# Two-Axis Brushless Gimbal Controller

Eric Dai (emd88)

Nikita Ermoshkin (ne75)

## Introduction

The group desgined and built a two-axis brushless AC gimbal controller for the purpose of stabilizing a camera on an aerial platform.

A camera gimbal is a device used to stabilize a camera for use on an aerial system, such as a multirotor for aerial photography or a fixed wing UAV for search and rescue missions. A two axis gimbal is targeted specifically at fixed-wing aircraft, whose primary degrees of freedom are roll and pitch, so a two axis gimbal is necessary to account for those two degrees of freedom.

This project was developed with the intention to integrate into Cornell University Unmanned Air Systems' (CUAir) aerial vehicle.

## System Architecture

There are three primary components to this system are actuation, measurement, and feedback.

Actuation is achieved using brushless AC motors. These were chosen over standard servos or DC motors because they provide a uniform torque at all speeds and have no vibration or noise that could be introduced into the images taken by the attached camera.

The brushless motors used to control the gimbal are open-loop, so two Inertial Measurement Units (IMUs) were added to close the loop—one in the camera's frame of reference and one in the moving body's (such as an aircraft) frame of reference. These IMUs report two sets of data: rate of rotation around each axis (from the gyroscope) and the linear acceleration (from the accelerometer). Individually, a gyroscope or an accelerometer does not provide an accurate estimate of orientation in space, but the data from each can be combined to create an accurate estimate. The process used to combine this data is called a complementary filter.

Orientation can be represented in many ways, including Euler angles, axis-angle, and quaternions. Quaternions are four-dimensional complex numbers that are used to represent rotations. While they are quite cumbersome and unintuitive, they allow for rotations to be performed much more efficiently than by multiplying rotation matrices. So, the complementary filter was implemented using quaternions.

These quaternions were used to determine the error in the two motors' positions, which were fed into a PID loop that maintains the position of the motors.

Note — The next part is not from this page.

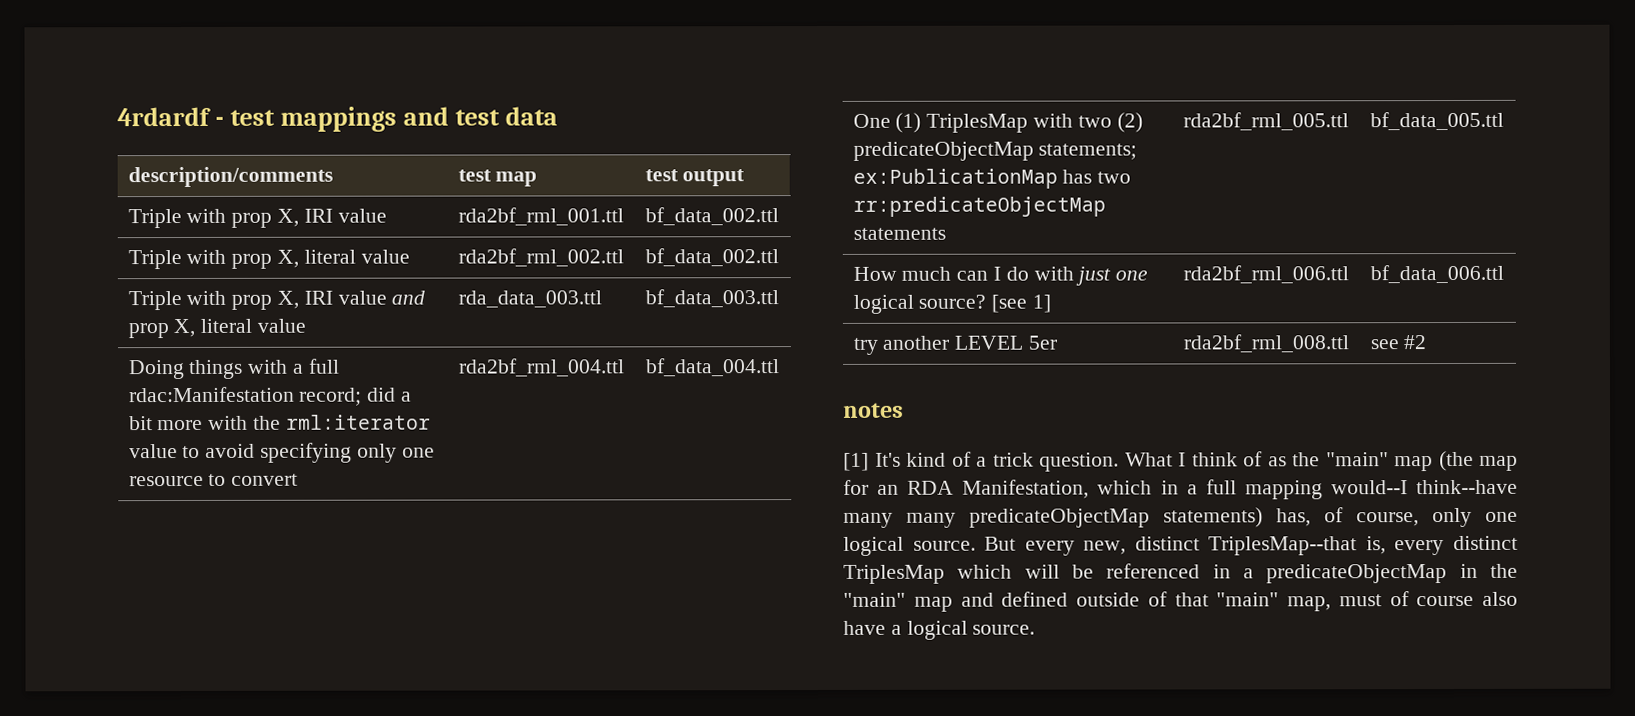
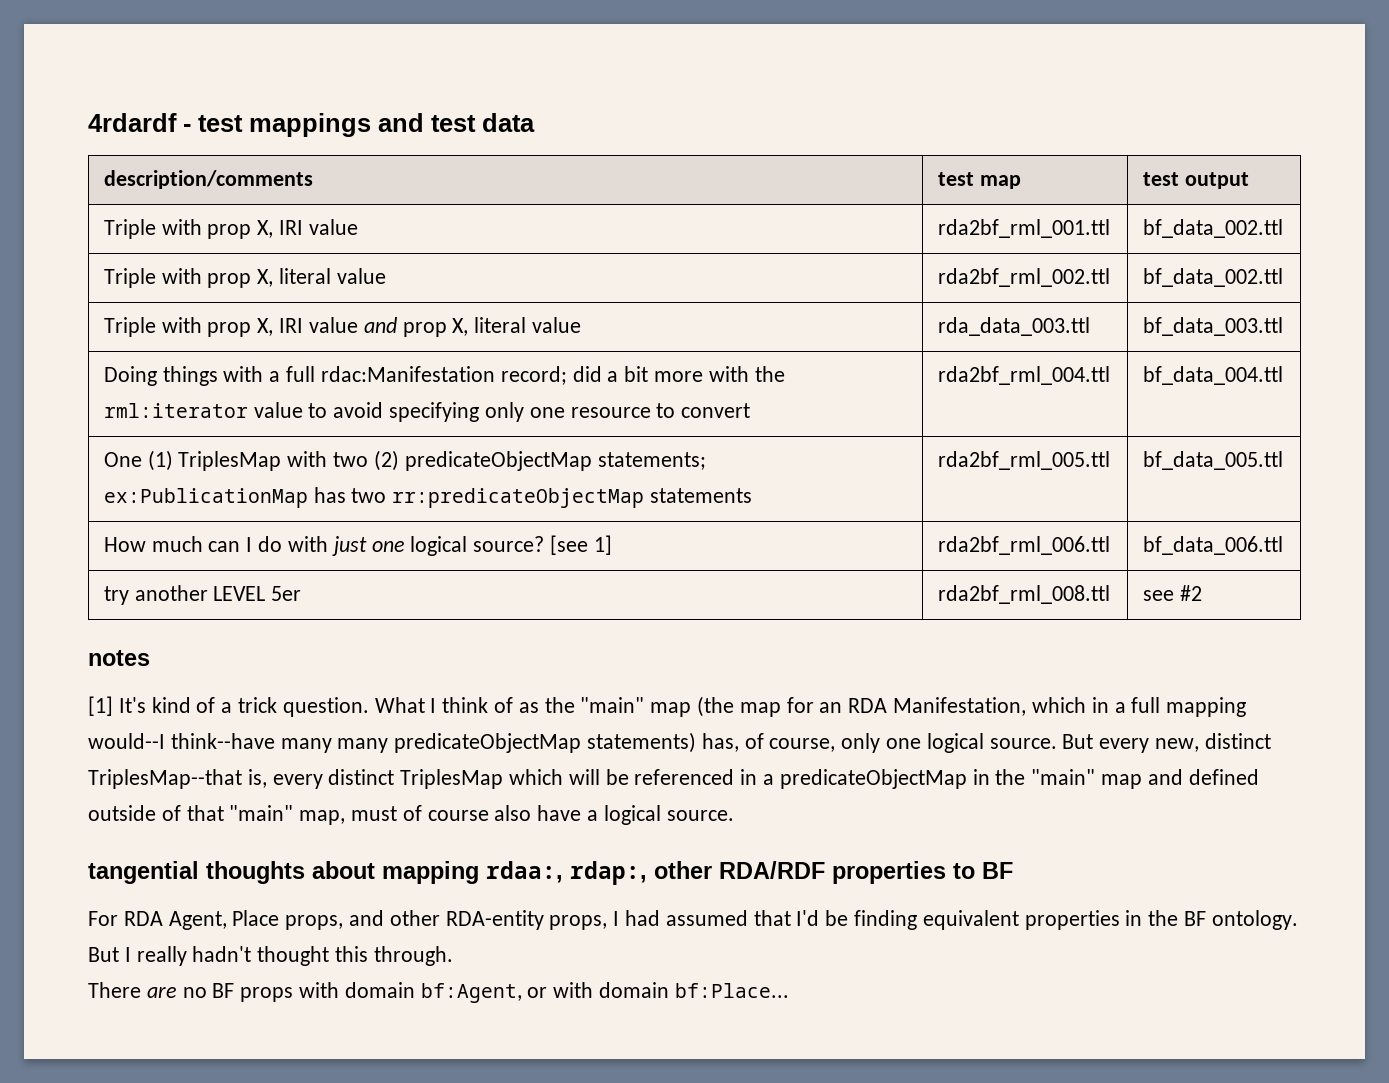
+ tangential thoughts about mapping rdaa:, rdap:, other RDA/RDF properties to BF
+ For RDA Agent, Place props, and other RDA-entity props, I had assumed that I'd be finding equivalent properties in the BF ontology. But I really hadn't thought this through.
+ There are no BF props with domain bf:Agent, or with domain bf:Place...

This gimbal controller was inspired by the work of BaseCam Electronics and their SimpleBGC.

## Hardware Design

The primary hardware necessary for this controller are motor drivers. We chose to use the TI DRV8313, which is effectively a triple half-H bridge, one for every motor phase. There is some support circuitry necessary, but is well documented in the part's datasheet.

The secondary piece of hardware necessary is the IMU itself. The InvenSense MPU6050 is a small QFN package, so we used off-the-shelf breakout boards to easily connect to and use with our system prototype. Specifically, the DFRobot MPU6050 Breakout.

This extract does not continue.